对于莫伟楠的推断,众干警虽然沉默,但是心里是很赞同的,几位领导频频点头,基本上算是认可。
即便是推演出了凶手的大致作案过程,充其量只是了解了案情经过,而且还是假设的,侦破工作还是没有进展。
莫伟楠并不这么认为,他力排众议,他的意思是他已经再一次缩小了凶手的范围。
在巩家的社交圈里,会武功或者是当过兵的人,作案的嫌疑更大。
一直没有说话的局长李怀远,掐灭烟蒂,肯定了莫伟楠的推断,同意重点调查与巩家有来往的退役军人和会武术的人。
没有调查过的先行调查这些人,已经调查过的重新深入调查。

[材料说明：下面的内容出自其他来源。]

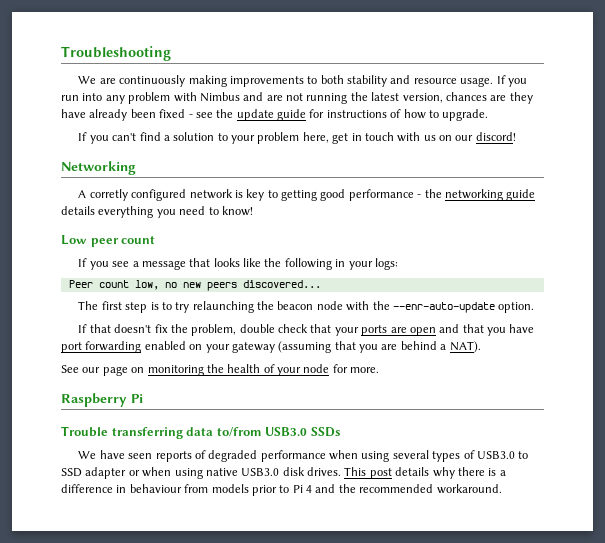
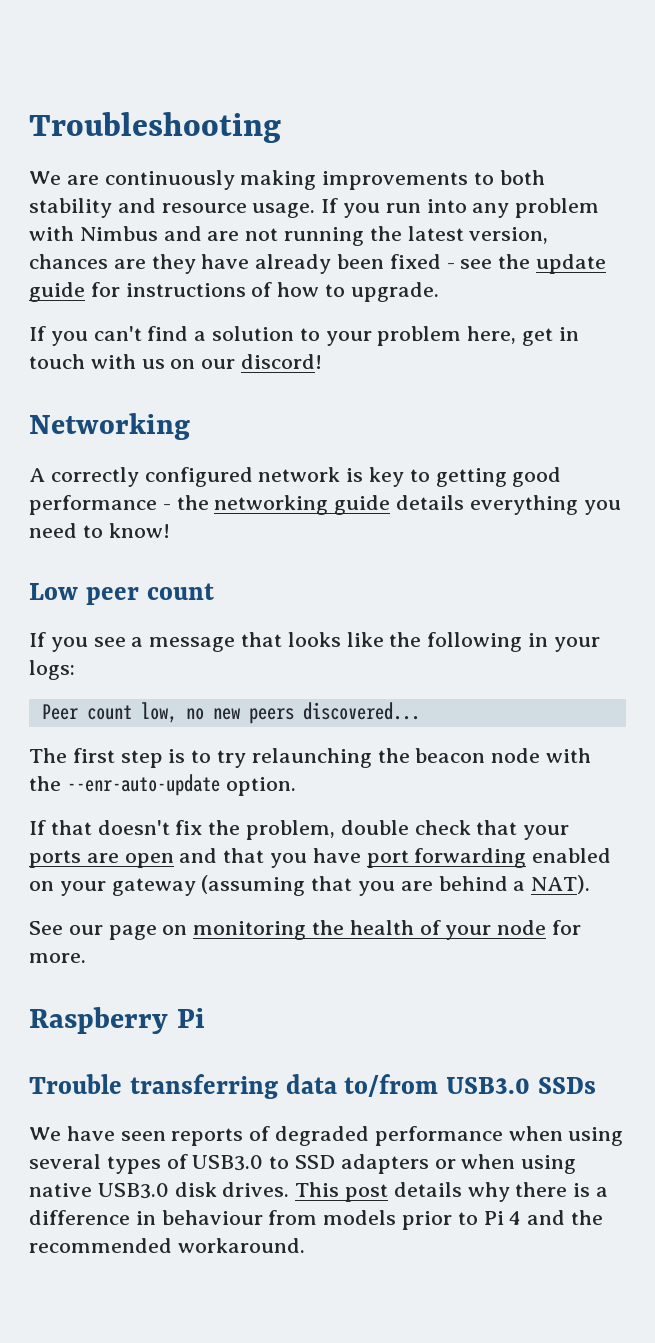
- A corretly configured network is key to getting good performance - the networking guide details everything you need to know!
+ A correctly configured network is key to getting good performance - the networking guide details everything you need to know!
- We have seen reports of degraded performance when using several types of USB3.0 to SSD adapter or when using native USB3.0 disk drives.
+ We have seen reports of degraded performance when using several types of USB3.0 to SSD adapters or when using native USB3.0 disk drives.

将他们昨天至今天的行踪务必查清,要有证人证物佐证。
侯吉岭取过名单,与刑侦二队三队大队长低声耳语了几句,分了分名册,各自安排下去。
各队各组又去商议,散会后连夜展开调查。
看来今晚又是一个不眠之夜。
直到众人散去,局长李怀远才带着省局的几位同志离开了会议室。
莫伟楠又将手里的名单分了下去,他跟砚司墨一组外出调查。
让砚司墨感到纳闷的是,案情推演是莫伟楠演示的,缩小调查的圈子也是他提出来的,等调查名单分下来,他却叹息一声。
“估计没啥鸟用!不管有用没用今晚的觉是睡不了了。”
而砚司墨怼道:“不要把自己当成一头猪,就知道睡!”
莫伟楠挤挤眼睛,坏笑道,“睡跟睡不一样,那得看跟谁睡。”
话刚出口,腰间便传来一阵揪心的疼痛,砚司墨的小手毫不留情地拧了过来。